In the event of non-compliance with the provisions of the GDPR, significant fines are foreseen, which can amount to up to 20 million EUR, or 4% of the company’s global turnover.

The panel participants have said that Serbia harmonizing its Law on Personal Data Protection with the General Regulation on the Protection of European Union Personality Data (GDPR) is a good contribution to the harmonization of our country’s regulations with the EU’s which will create space for more flexible regulation of particular issues.

“Our Data Protection Law is very similar to GDPR. Our state authorities will control the adequate implementation of the law, and, in turn, supervise the implementation of the GDPR in our country because these two regulations are quite similar”, said Predrag Milovanovic from PWC Serbia.

He added that it would be a challenge for domestic courts to get acquainted with the whole matter and find a way to apply the regulations in the judicial system in the best possible way.

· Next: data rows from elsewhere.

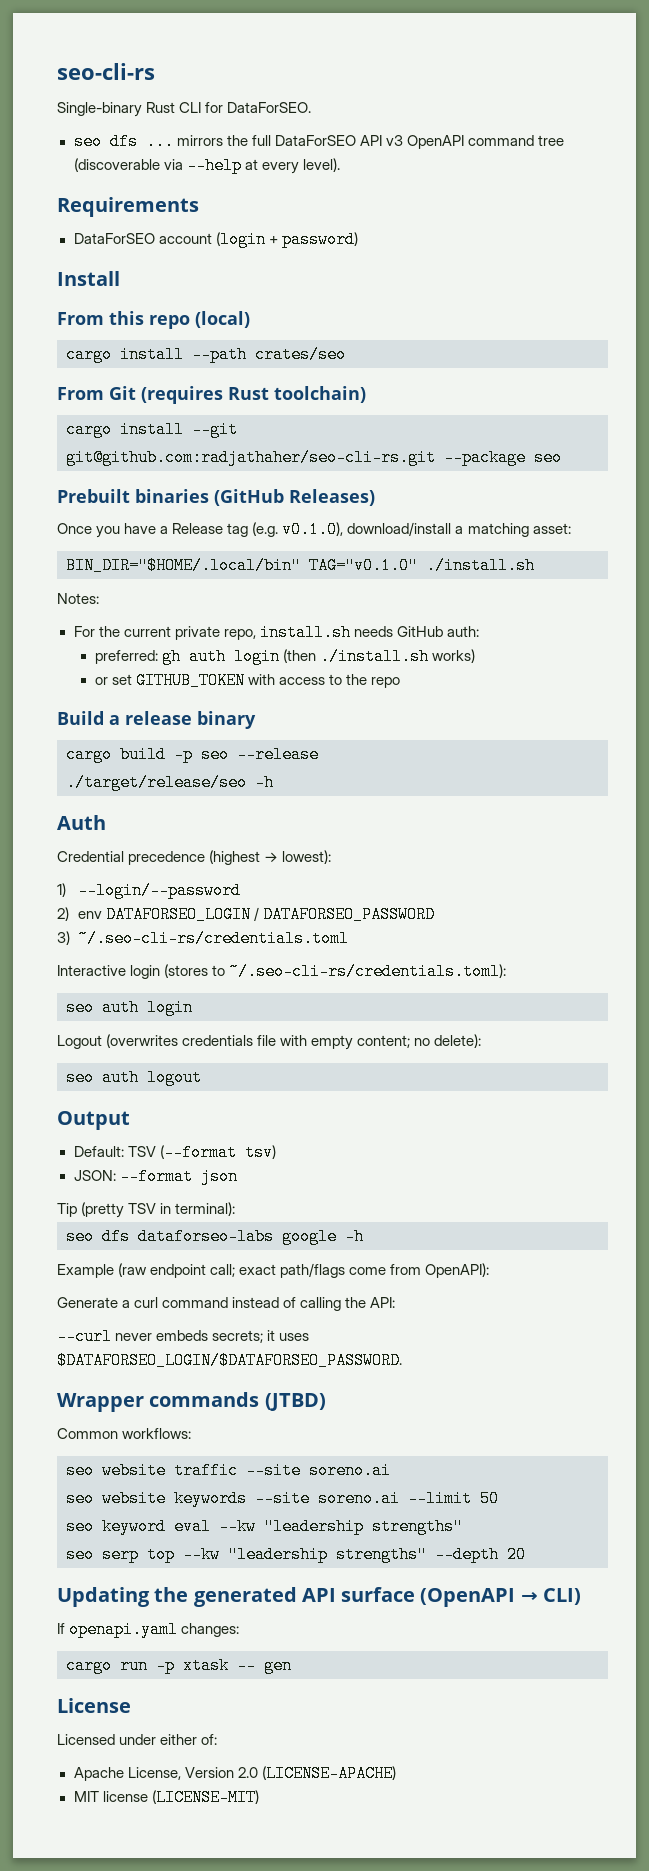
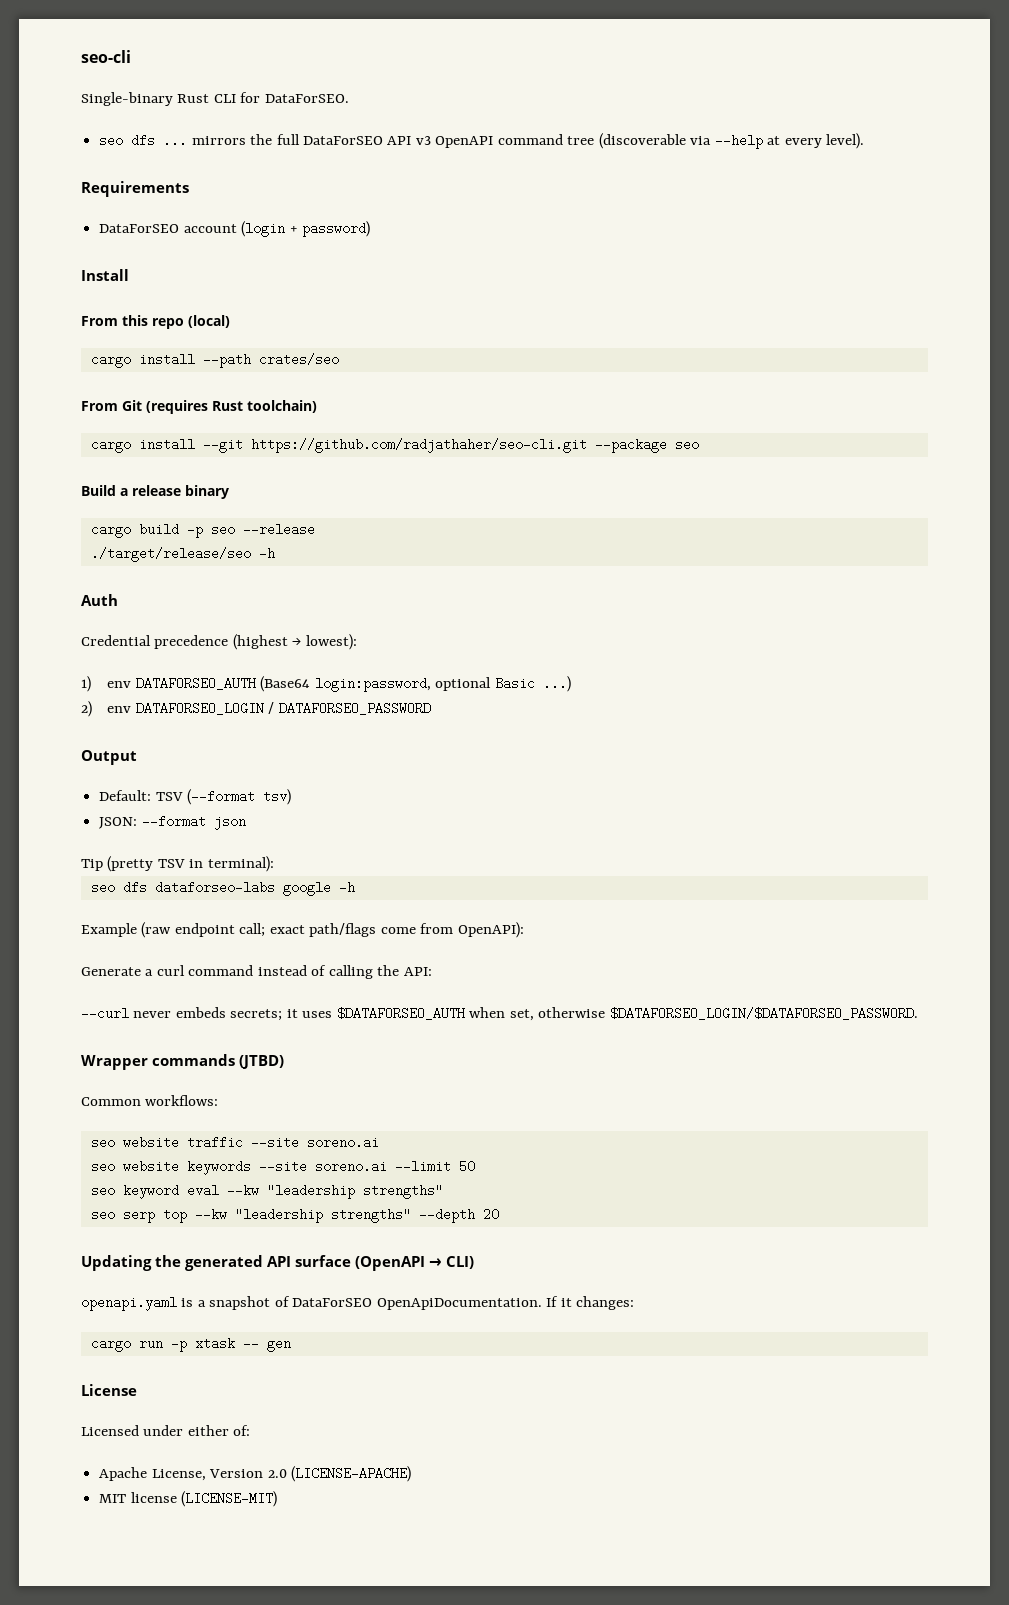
- seo-cli-rs
+ seo-cli
- cargo install --git git@github.com:radjathaher/seo-cli-rs.git --package seo
+ cargo install --git https://github.com/radjathaher/seo-cli.git --package seo
- Prebuilt binaries (GitHub Releases)
- Once you have a Release tag (e.g. v0.1.0), download/install a matching asset:
- BIN_DIR="$HOME/.local/bin" TAG="v0.1.0" ./install.sh
- Notes:
- For the current private repo, install.sh needs GitHub auth:
- preferred: gh auth login (then ./install.sh works)
- or set GITHUB_TOKEN with access to the repo
- 1) --login/--password
+ 1) env DATAFORSEO_AUTH (Base64 login:password, optional Basic ...)
- 3) ~/.seo-cli-rs/credentials.toml
- Interactive login (stores to ~/.seo-cli-rs/credentials.toml):
- seo auth login
- Logout (overwrites credentials file with empty content; no delete):
- seo auth logout
- --curl never embeds secrets; it uses $DATAFORSEO_LOGIN/$DATAFORSEO_PASSWORD.
+ --curl never embeds secrets; it uses $DATAFORSEO_AUTH when set, otherwise $DATAFORSEO_LOGIN/$DATAFORSEO_PASSWORD.
- If openapi.yaml changes:
+ openapi.yaml is a snapshot of DataForSEO OpenApiDocumentation. If it changes:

On the other hand, Zlatko Petrovic, Assistant Secretary General in the Commissioner’s Department for Supervision, believes that the new Law on Personal Data Protection will be extremely problematic because, as he says, the very text of the new Law on Personal Data Protection is difficult to understand, and is even more difficult to apply.

The law will enter into force nine months after its adoption, in order to leave enough time for companies to harmonize their business operations with its provisions.

The law stipulates new rights in relation to the protection of personal data in a similar way to GDPR, as well as fines for violating its provisions.